What the next part of the pandemic looks like and when it will get there are what Dr. Yvonne Maldonado, an epidemiologist and infectious disease specialist at Stanford Medicine, and experts at federal agencies, academic colleagues and local public health leaders spent the holidays trying to figure out.

There was a general consensus among the experts about what happens next: "We really don't know exactly," Maldonado said.

There are disease models and lessons from pandemics past, but the way the highly infectious Omicron variant popped up meant the scientists' proverbial crystal ball got a little hazy.

Omicron has done a lot. More than a quarter of the Covid-19 pandemic's total cases in the United States have been reported in the past month, during the Omicron surge, according to data from Johns Hopkins University.

Infectious disease experts, however, see hope in what has happened in South Africa.

"South Africa's kind of our canary in the coal mine because they were able to pick up the Omicron variant first," Maldonado said.

South African scientists first spotted the variant in November. Cases there peaked and fell off quickly. They did the same in the UK. And that's what experts think will happen everywhere.

"I anticipate in the short run -- being the next six weeks, four to six weeks -- that it's still going to be pretty rough," said Dr. John Swartzberg, an expert in infectious diseases and vaccinology and clinical professor emeritus at the University of California, Berkeley's School of Public Health. "It will be about the middle of February before we start to really see that things are getting better."

Part of his optimism stems from the fact that there will be a much larger immune population, between the increasing number of people who are vaccinated and boosted, and those who've caught Covid-19 during the Omicron surge.

"Generally speaking, the level of immunity in our population is going to be much higher than it was going into the Omicron pandemic, and that's going to help us not only with Omicron and Delta, if they're still circulating, but it will also help us with any new variants," Swartzberg said. "To what degree will depend on the availability of medicines to intervene."
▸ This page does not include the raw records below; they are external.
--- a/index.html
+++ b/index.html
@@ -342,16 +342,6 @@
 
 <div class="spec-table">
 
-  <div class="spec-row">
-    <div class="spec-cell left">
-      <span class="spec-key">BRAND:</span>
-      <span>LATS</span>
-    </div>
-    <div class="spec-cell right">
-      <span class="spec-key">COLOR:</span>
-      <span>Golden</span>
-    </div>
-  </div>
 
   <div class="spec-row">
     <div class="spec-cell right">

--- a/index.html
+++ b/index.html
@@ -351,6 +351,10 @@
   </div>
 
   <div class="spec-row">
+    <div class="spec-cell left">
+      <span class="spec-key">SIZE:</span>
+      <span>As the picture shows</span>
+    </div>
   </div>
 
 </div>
That's because the coronavirus will probably never go away completely.

The next variant

The next variant could be equally or even more transmissible than Omicron. It could give people more severe symptoms -- or no symptoms at all.

"It's not at all clear what comes next," said Dr. George Rutherford, an epidemiologist at the University of California, San Francisco. He said the virus could mutate gradually, like what happened with the Alpha and Beta variants. Or it could make a really large jump, like with Delta and Omicron. "What's next? It's a crapshoot."
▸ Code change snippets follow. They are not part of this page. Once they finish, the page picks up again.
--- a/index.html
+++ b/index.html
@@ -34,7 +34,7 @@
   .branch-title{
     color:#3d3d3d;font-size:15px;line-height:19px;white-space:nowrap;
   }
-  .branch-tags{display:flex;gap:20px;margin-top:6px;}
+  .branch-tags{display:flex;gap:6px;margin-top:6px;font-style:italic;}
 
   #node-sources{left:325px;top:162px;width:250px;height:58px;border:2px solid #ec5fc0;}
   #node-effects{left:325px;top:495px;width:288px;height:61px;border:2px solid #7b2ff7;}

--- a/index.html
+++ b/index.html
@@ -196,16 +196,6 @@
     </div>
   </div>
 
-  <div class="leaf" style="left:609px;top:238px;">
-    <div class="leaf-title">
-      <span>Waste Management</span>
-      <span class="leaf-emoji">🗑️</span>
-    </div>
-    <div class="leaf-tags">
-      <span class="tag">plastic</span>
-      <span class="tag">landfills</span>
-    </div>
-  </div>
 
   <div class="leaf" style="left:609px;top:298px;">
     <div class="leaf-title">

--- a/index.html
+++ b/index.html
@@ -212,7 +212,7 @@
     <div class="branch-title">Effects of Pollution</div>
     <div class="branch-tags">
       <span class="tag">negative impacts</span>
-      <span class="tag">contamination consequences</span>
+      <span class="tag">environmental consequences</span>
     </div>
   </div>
The H1N1 flu virus, for example, was a novel virus when it started one of the worst pandemics in history in 1918 -- it infected one-third of the world's population and killed 50 million of them.
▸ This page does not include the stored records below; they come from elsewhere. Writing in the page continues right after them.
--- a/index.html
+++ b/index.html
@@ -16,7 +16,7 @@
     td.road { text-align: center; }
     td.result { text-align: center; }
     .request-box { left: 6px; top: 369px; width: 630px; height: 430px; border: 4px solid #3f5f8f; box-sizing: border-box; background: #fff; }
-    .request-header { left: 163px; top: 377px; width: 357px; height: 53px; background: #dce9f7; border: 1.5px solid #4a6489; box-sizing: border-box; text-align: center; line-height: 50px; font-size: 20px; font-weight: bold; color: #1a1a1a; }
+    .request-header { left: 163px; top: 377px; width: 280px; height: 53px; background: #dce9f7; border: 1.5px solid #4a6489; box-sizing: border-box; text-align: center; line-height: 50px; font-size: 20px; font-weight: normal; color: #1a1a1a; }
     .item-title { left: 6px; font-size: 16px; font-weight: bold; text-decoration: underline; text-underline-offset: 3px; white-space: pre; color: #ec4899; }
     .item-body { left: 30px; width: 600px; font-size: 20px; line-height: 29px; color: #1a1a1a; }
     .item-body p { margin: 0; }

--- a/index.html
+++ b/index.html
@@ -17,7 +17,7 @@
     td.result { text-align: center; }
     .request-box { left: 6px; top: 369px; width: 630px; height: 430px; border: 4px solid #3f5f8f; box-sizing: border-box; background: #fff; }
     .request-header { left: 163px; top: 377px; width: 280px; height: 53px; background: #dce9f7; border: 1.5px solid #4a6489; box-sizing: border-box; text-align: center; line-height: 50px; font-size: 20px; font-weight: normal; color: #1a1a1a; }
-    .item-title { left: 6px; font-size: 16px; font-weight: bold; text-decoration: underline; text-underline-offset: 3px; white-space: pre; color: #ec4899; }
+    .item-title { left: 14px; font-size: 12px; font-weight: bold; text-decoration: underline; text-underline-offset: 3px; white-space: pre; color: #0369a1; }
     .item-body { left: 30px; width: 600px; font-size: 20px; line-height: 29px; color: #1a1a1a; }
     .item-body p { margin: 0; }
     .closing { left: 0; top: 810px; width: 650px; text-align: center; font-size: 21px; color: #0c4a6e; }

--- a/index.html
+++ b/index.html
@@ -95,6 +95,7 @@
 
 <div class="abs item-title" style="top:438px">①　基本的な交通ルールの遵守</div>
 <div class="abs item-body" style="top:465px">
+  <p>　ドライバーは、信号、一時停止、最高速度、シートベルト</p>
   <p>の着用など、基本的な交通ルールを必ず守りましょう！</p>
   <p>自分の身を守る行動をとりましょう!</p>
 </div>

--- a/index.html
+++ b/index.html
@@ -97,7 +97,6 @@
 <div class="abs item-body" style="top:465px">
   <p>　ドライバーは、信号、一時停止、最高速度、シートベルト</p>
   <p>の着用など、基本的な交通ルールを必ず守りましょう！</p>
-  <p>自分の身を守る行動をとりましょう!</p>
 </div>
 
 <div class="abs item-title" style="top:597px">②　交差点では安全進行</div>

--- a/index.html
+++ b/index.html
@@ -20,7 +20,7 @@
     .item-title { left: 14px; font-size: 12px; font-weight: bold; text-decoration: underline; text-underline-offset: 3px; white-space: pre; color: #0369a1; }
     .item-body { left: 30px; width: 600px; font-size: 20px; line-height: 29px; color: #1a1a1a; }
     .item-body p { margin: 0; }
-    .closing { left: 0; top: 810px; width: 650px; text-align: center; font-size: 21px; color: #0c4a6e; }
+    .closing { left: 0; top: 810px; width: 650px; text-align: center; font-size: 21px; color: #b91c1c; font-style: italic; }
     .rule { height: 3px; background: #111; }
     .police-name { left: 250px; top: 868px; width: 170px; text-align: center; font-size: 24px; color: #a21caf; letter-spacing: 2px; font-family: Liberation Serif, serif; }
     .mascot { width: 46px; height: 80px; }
That pandemic eventually ended, but the virus is still with us today.

"That was the great-great-grandparent of all the H1N1 viruses we see every year," Maldonado said. "They've had many mutations since then, but it is from the same strain. So it's possible that this virus will do a similar thing."

With this flu-like scenario, the world needs to focus on protecting those vulnerable to severe disease, on making sure they get vaccinated and have access to monoclonal antibodies and antivirals, Maldonado said. Vaccine companies would need to make variant-specific vaccines so people can get a Covid-19 shot every year. The country also has to make testing better.

"The oral drugs and the monoclonals are no good unless you know you're Covid-positive," Swartzberg said.

The in-between scenarios would be if there aren't enough antivirals or monoclonals to treat the people who get sick, or if vaccine manufacturers can't make variant-specific vaccines fast enough.

The worst-case scenario is if a variant escapes the protection of vaccines and treatments.